The working directory is an important concept to understand. It is the place from where R will be looking for and saving the files. When you write code for your project, it should refer to files in relation to the root of your working directory and only need files within this structure.


Interacting with R

The basis of programming is that we write down instructions for the computer to follow, and then we tell the computer to follow those instructions. We write, or code, instructions in R because it is a common language that both the computer and we can understand. We call the instructions commands and we tell the computer to follow the instructions by executing (also called running) those commands.

There are two main ways of interacting with R: by using the console or by using script files (plain text files that contain your code). The console pane (in RStudio, the bottom left panel) is the place where commands written in the R language can be typed and executed immediately by the computer. It is also where the results will be shown for commands that have been executed. You can type commands directly into the console and press Enter to execute those commands, but they will be forgotten when you close the session.

Because we want our code and workflow to be reproducible, it is better to type the commands we want in the script editor, and save the script. This way, there is a complete record of what we did, and anyone (including our future selves!) can easily replicate the results on their computer.

RStudio allows you to execute commands directly from the script editor by using the Ctrl + Enter shortcut (on Macs, Cmd + Return will work, too). The command on the current line in the script (indicated by the cursor) or all of the commands in the currently selected text will be sent to the console and executed when you press Ctrl + Enter. You can find other keyboard shortcuts in this RStudio cheatsheet about the RStudio IDE.

At some point in your analysis you may want to check the content of a variable or the structure of an object, without necessarily keeping a record of it in your script. You can type these commands and execute them directly in the console. RStudio provides the Ctrl + 1 and Ctrl + 2 shortcuts allow you to jump between the script and the console panes.

If R is ready to accept commands, the R console shows a > prompt. If it receives a command (by typing, copy-pasting or sent from the script editor using Ctrl + Enter), R will try to execute it, and when ready, will show the results and come back with a new > prompt to wait for new commands.

If R is still waiting for you to enter more data because it isn’t complete yet, the console will show a + prompt. It means that you haven’t finished entering a complete command. This is because you have not ‘closed’ a parenthesis or quotation, i.e. you don’t have the same number of left-parentheses as right-parentheses, or the same number of opening and closing quotation marks. When this happens, and you thought you finished typing your command, click inside the console window and press Esc; this will cancel the incomplete command and return you to the > prompt.
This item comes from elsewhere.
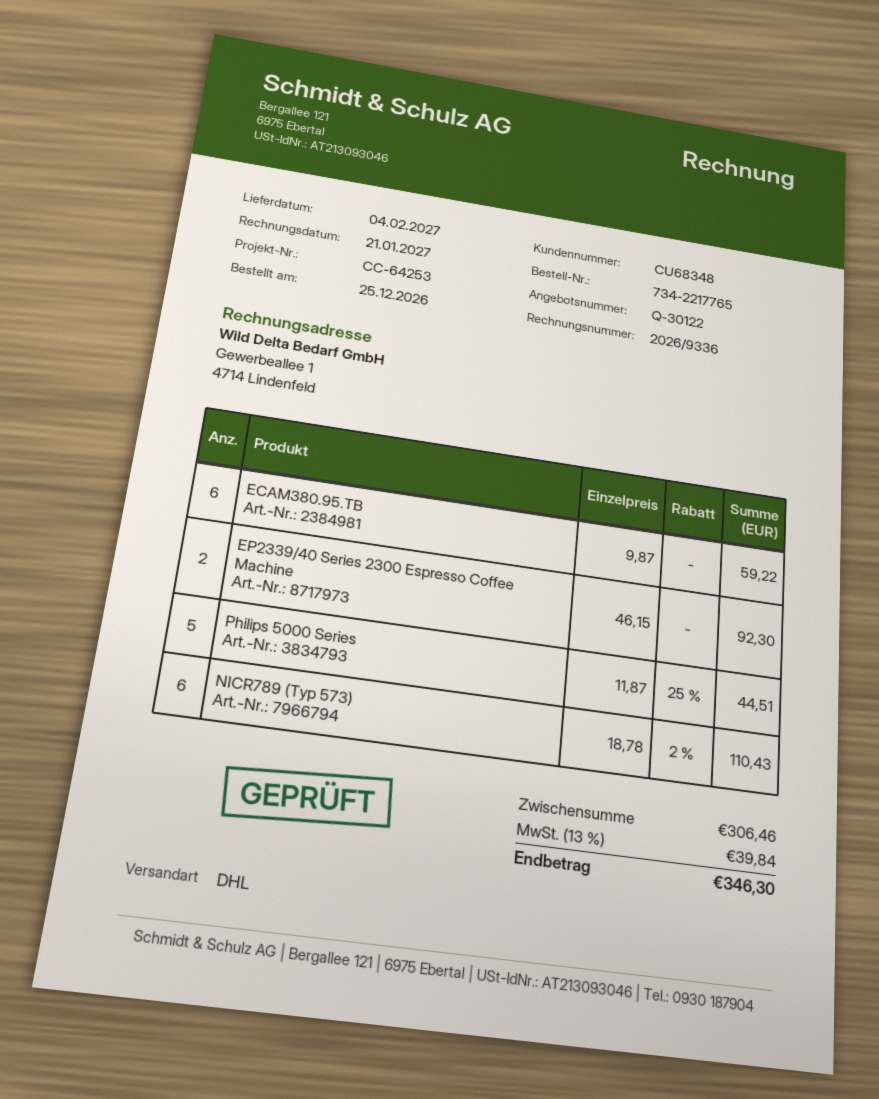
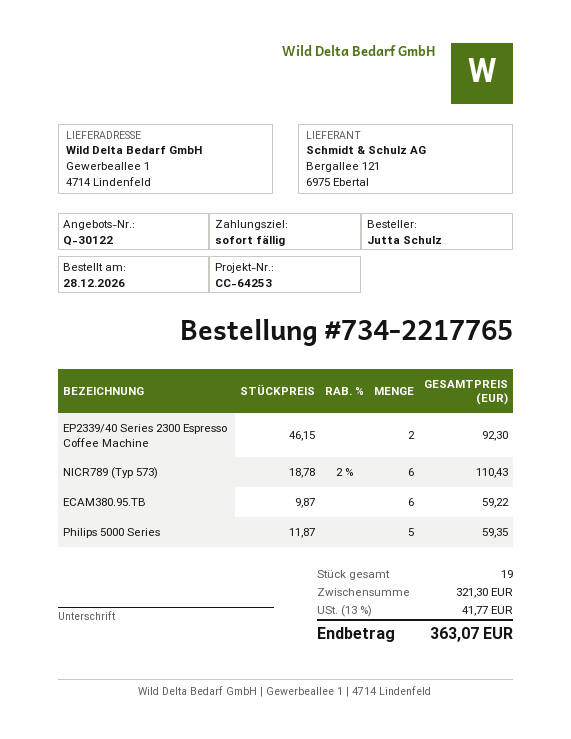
order date: 2026-12-25 -> 2026-12-28
Philips 5000 Series: 5 x 11.87 - 25% = 44.51 -> 5 x 11.87 = 59.35
subtotal: 306.46 -> 321.30
tax: 13% = 39.84 -> 13% = 41.77
total: 346.30 -> 363.07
How to learn more after the workshop?

The material we cover during this workshop will give you an initial taste of how you can use R to analyze data for your own research. However, you will need to learn more to do advanced operations such as cleaning your dataset, using statistical methods, or creating beautiful graphics. The best way to become proficient and efficient at R, as with any other tool, is to use it to address your actual research questions. As a beginner, it can feel daunting to have to write a script from scratch, and given that many people make their code available online, modifying existing code to suit your purpose might make it easier for you to get started.